Action item: Begin at the line that has "margin-left: 22px ->", stop after the line that has "font-weight: bold ->", and print exactly those lines from the records below, without any pictures.

+++ Entries shown +++

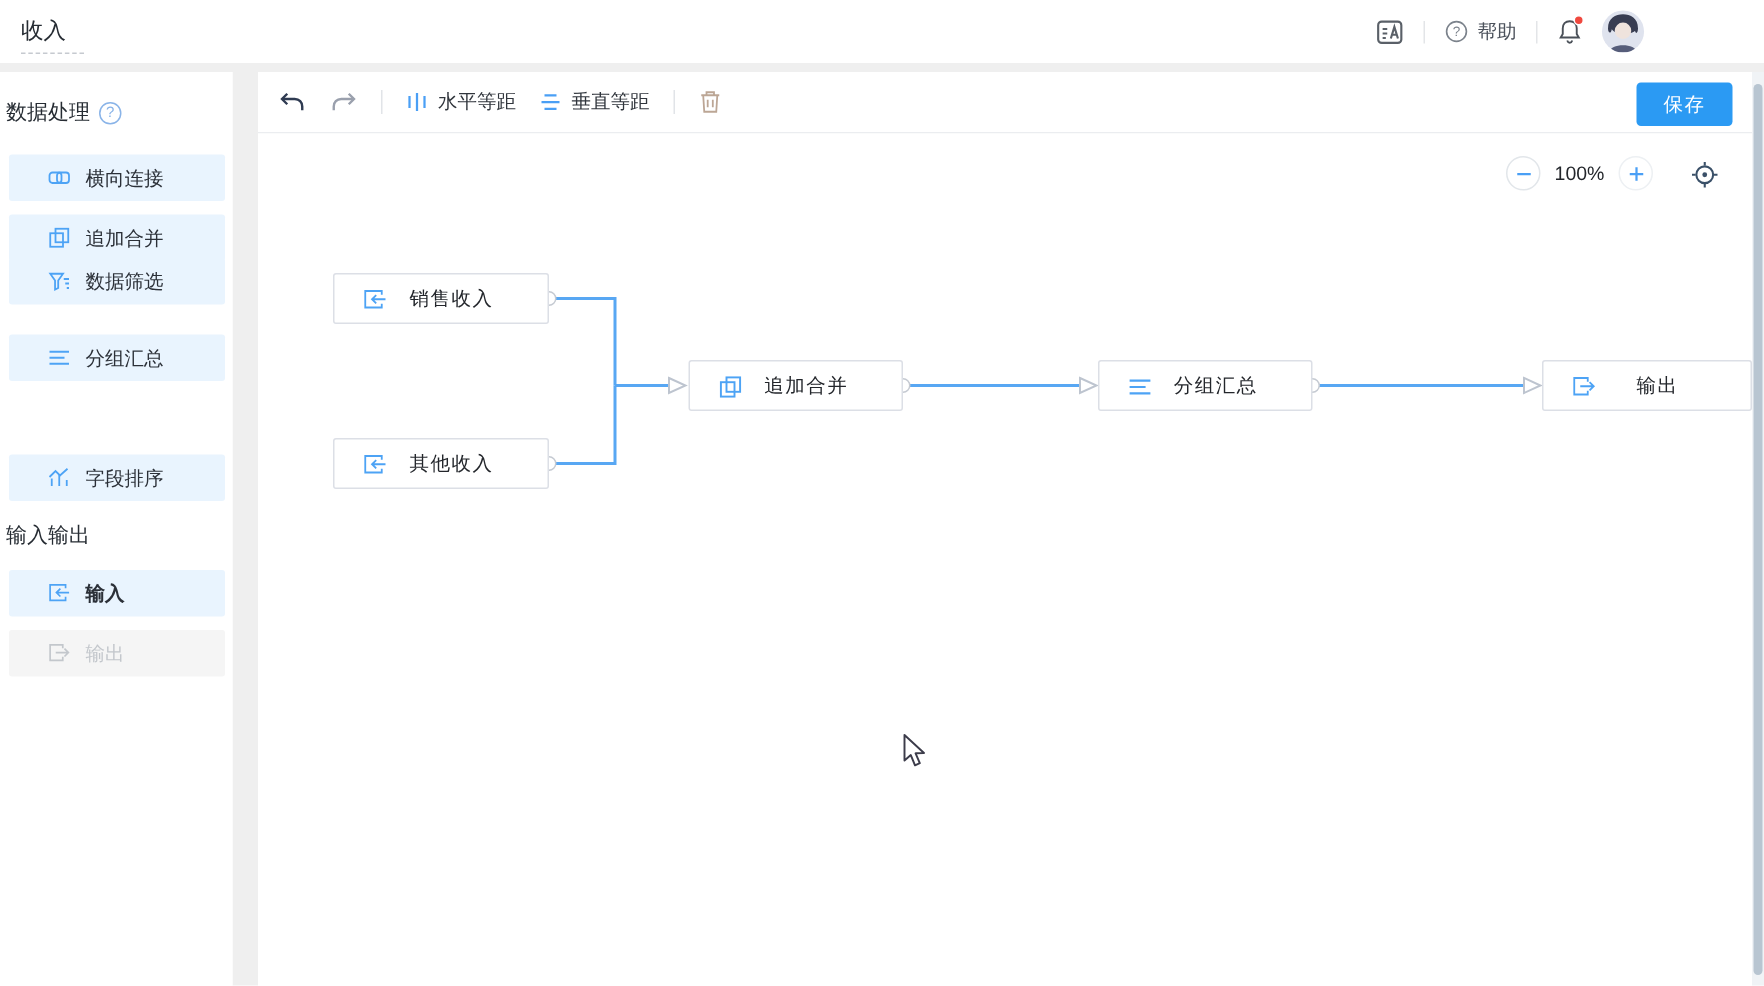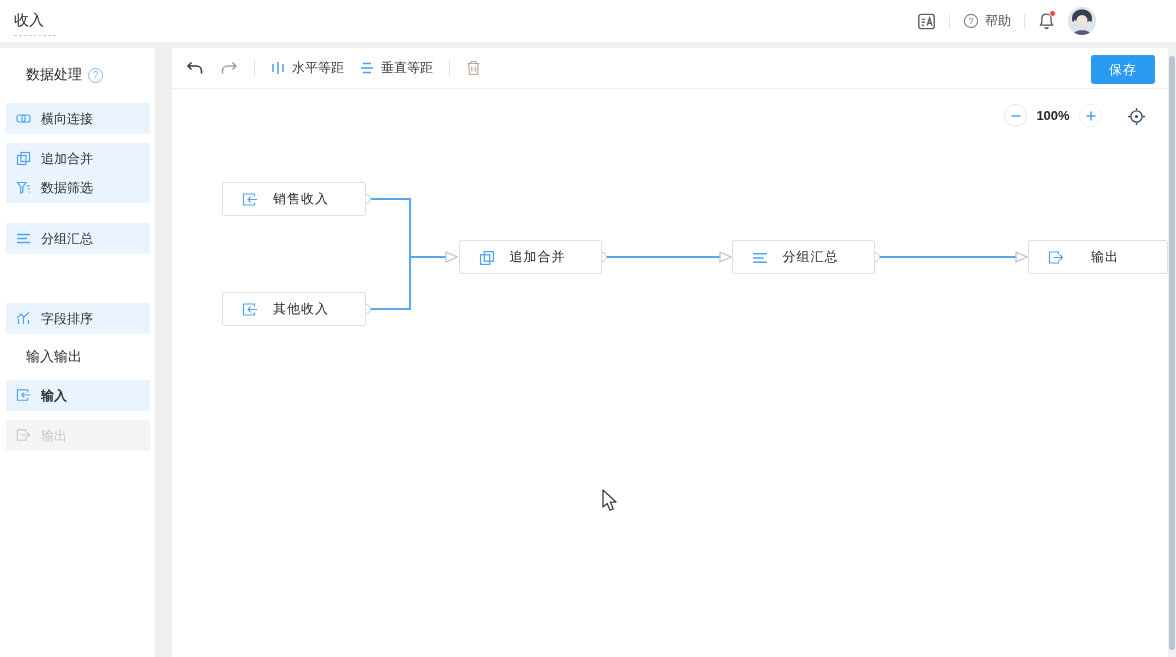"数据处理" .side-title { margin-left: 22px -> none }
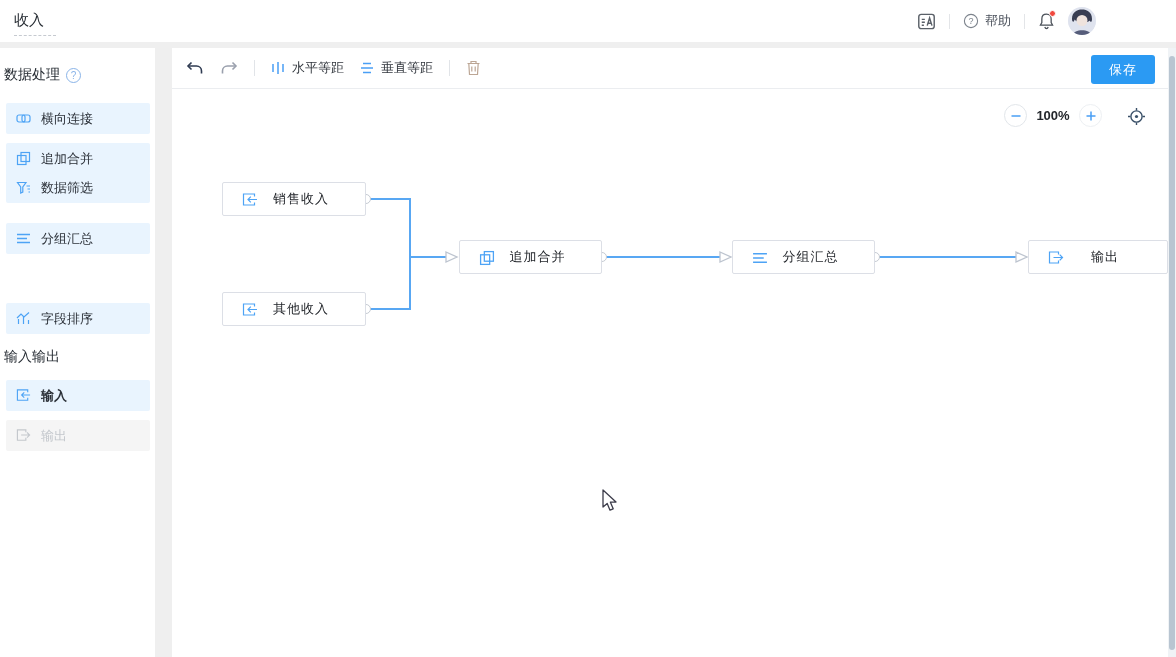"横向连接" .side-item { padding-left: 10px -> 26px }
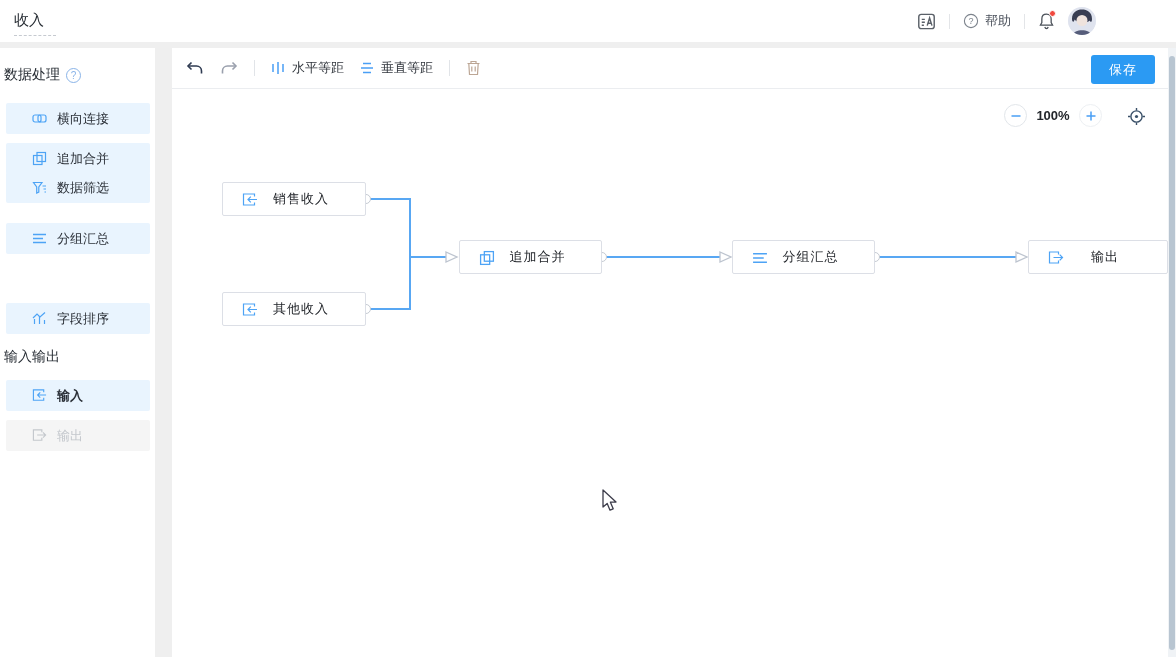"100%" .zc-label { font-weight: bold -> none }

+++
+++ Entries shown +++

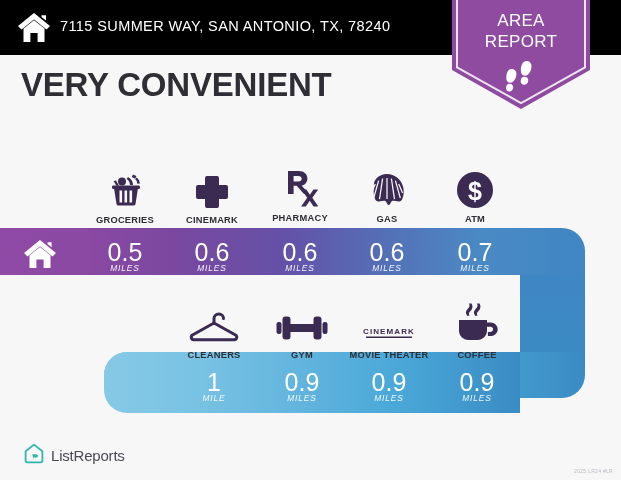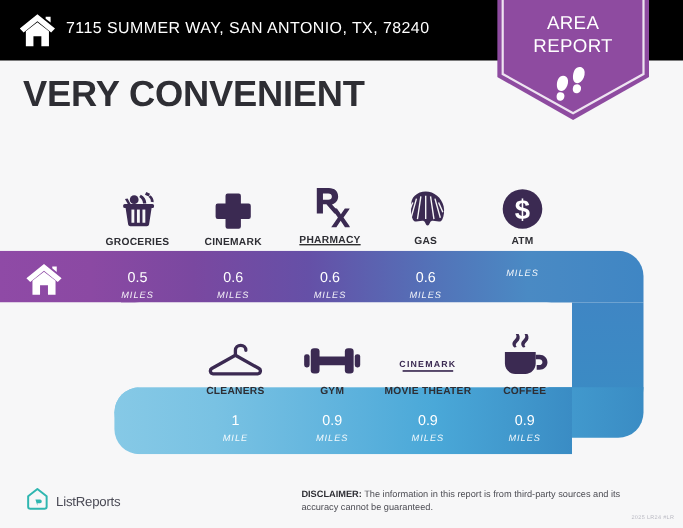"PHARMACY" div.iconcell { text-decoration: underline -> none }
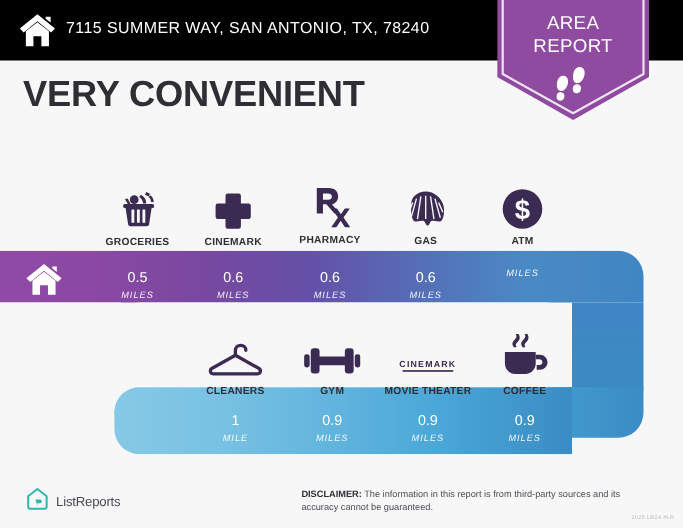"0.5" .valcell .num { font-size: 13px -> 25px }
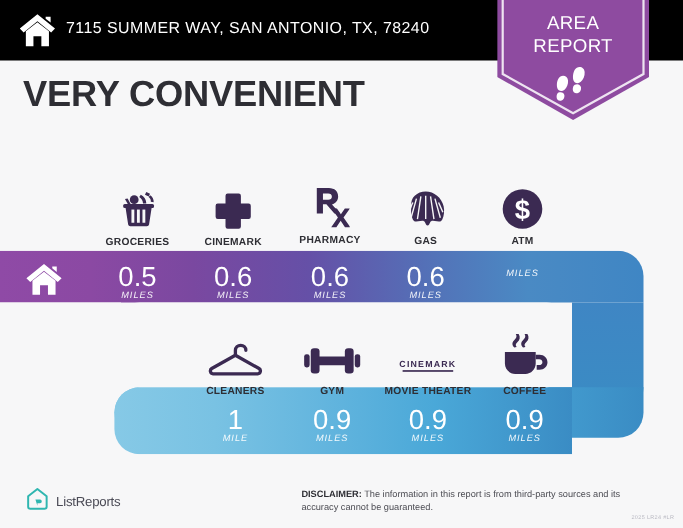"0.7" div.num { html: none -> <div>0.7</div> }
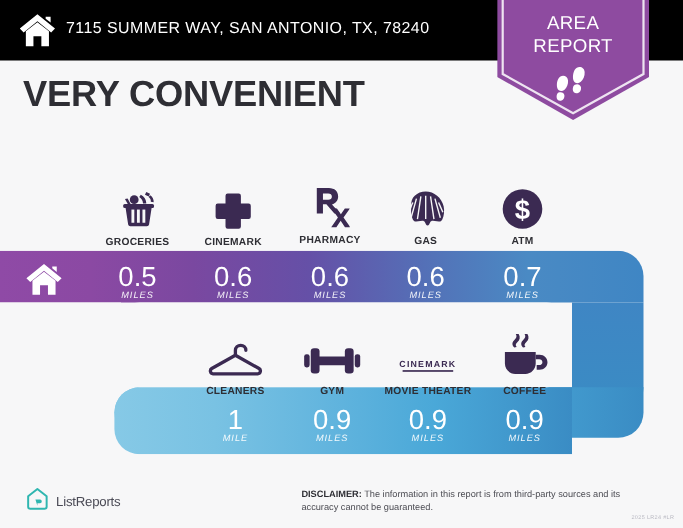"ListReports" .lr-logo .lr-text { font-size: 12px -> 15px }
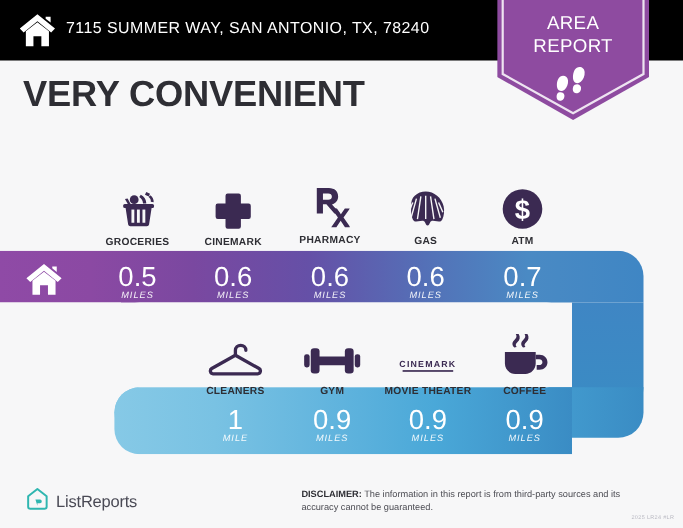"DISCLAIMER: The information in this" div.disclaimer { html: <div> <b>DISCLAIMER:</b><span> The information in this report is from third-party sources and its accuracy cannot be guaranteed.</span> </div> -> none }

+++

Response area:
"数据处理" .side-title { margin-left: 22px -> none }
"横向连接" .side-item { padding-left: 10px -> 26px }
"100%" .zc-label { font-weight: bold -> none }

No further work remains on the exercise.